• **PROBLEM DESCRIPTION**:
In the records below, which lines include "Black"? Copy them.

EXTRACTED INFORMATION below:

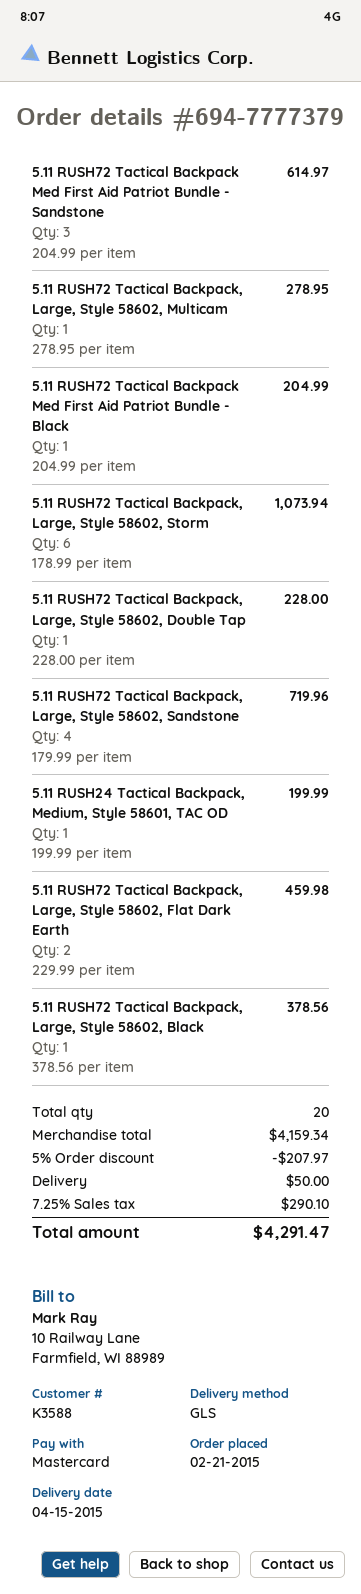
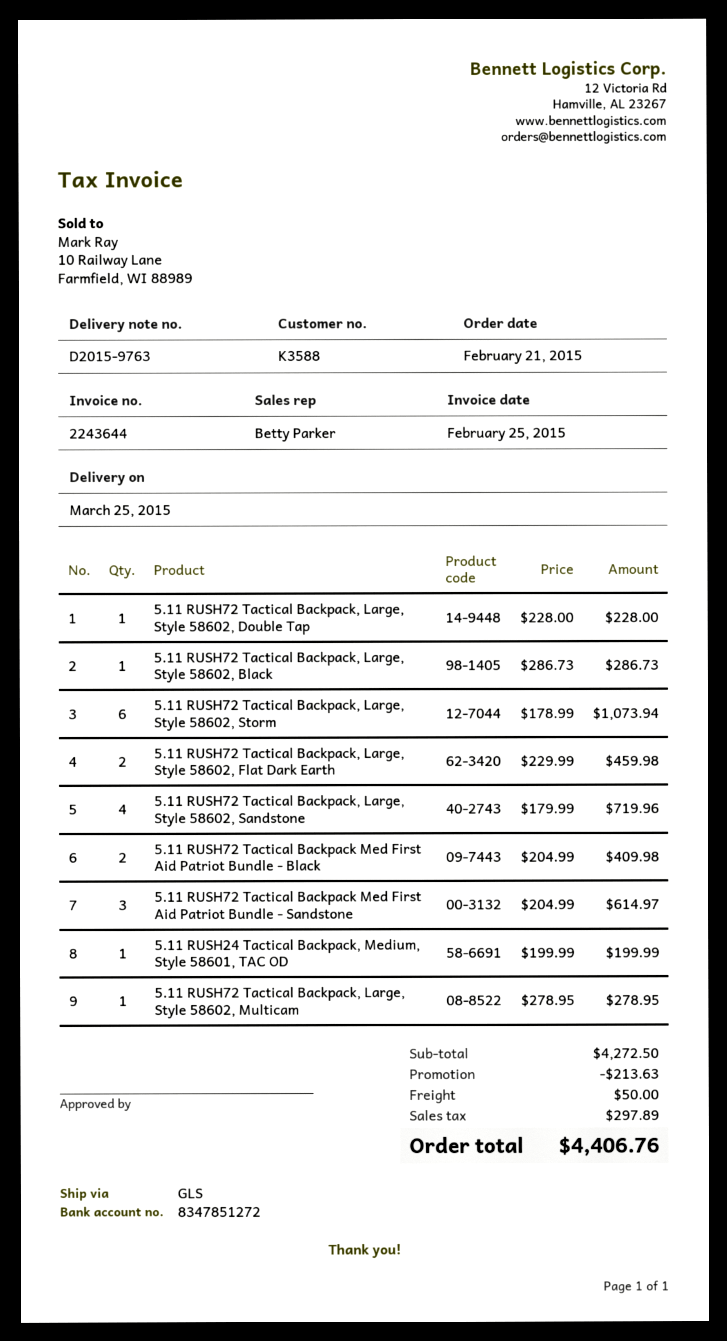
delivery date: 2015-04-15 -> 2015-03-25
5.11 RUSH72 Tactical Backpack Med First Aid Patriot Bundle - Black: 1 x 204.99 = 204.99 -> 2 x 204.99 = 409.98
5.11 RUSH72 Tactical Backpack, Large, Style 58602, Black: 1 x 378.56 = 378.56 -> 1 x 286.73 = 286.73
subtotal: 4159.34 -> 4272.50
discount: 207.97 -> 213.63
tax: 290.10 -> 297.89
total: 4291.47 -> 4406.76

End of EXTRACTED INFORMATION.

• **OUTPUT**:
5.11 RUSH72 Tactical Backpack Med First Aid Patriot Bundle - Black: 1 x 204.99 = 204.99 -> 2 x 204.99 = 409.98
5.11 RUSH72 Tactical Backpack, Large, Style 58602, Black: 1 x 378.56 = 378.56 -> 1 x 286.73 = 286.73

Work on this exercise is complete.